(744a) Application of Green-Accounting Methods for the Assessment of the Chicago Metropolitan Area's Sustainability Trends

Authors: 
Argoti, A., U.S. Environmental Protection Agency
Demeke, B., U.S. Environmental Protection Agency
Assessment of regional sustainability entails an integrated evaluation of trends in economic wellbeing and environmental indicators. We approach the measurement of sustainability, defined as non-declining utility or non-declining wealth, by resorting to green-accounting methods. This study is part of a multidisciplinary research project that deals with the quantitative assessment of urban sustainability at the US Environmental Protection Agency. In this regard, we explore the sustainability trends of the Chicago Metropolitan Area via two metrics rooted in economics, Green Net Metropolitan Product (GNMP) and Genuine Savings (GS).
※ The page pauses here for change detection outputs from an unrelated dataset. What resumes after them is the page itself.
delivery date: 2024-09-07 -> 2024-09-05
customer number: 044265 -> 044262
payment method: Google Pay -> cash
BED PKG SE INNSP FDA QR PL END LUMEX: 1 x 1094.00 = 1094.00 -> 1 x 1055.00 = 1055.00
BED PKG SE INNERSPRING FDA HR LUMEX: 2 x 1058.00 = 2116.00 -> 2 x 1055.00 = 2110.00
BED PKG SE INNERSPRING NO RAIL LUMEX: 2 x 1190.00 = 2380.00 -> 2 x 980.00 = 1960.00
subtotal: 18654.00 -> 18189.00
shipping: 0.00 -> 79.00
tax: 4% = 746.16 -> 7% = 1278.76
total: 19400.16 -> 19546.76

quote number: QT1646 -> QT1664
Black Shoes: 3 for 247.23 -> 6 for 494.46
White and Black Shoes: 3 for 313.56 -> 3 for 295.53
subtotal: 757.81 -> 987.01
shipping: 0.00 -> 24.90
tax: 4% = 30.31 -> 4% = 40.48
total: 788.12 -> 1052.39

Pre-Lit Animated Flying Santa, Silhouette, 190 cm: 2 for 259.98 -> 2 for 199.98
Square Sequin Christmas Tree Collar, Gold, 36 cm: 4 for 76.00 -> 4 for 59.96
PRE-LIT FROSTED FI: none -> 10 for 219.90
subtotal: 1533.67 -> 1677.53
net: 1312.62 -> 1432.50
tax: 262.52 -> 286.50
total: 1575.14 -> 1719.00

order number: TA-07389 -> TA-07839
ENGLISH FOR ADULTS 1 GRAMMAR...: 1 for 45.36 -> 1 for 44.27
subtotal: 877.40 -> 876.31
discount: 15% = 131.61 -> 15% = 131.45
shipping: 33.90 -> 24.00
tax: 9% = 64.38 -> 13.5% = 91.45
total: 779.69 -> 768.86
GNMP adjusts the traditional metric of economic wellbeing, the metropolitan Gross Domestic Product (GDP), by subtracting from it the values corresponding to the consumption of manmade capital and natural capital as well as the monetary values of damages caused by environmental pollution. GS measures changes in the total capital stock (or wealth), including manmade capital, human capital, and natural and environmental capital. Regional sustainability requires that GNMP be non-decreasing, and that GS be non-negative over time. We have estimated GNMP and GS for the Chicago Metropolitan Area (CMA) for the period, 1990-2015. Variation of similar methods have been applied in the literature for sustainability measurements of larger geographical entities, e.g. Heberling et al. (2012); Mota and Domingos (2013); and Wu and Heberling (2016). Environmental variables considered in our assessment are damage cost estimates due to air pollution, solid waste, scarcity rent due to water depletion, and value of ecosystem services of urban forests. In addition, we incorporate the value of time to account for the role of technological progress. With proper adaptation, these methods could be applied for the determination of sustainability of industrial processes and/or products. For example, Demeke et al. (2018) have shown that green-accounting methodologies can be coupled with Life-Cycle Assessment (LCA) to measure the sustainability of an industrial product.

Disclaimer: The views expressed in this abstract are those of the authors and do not necessarily represent the views or the policies of the U.S. Environmental Protection Agency.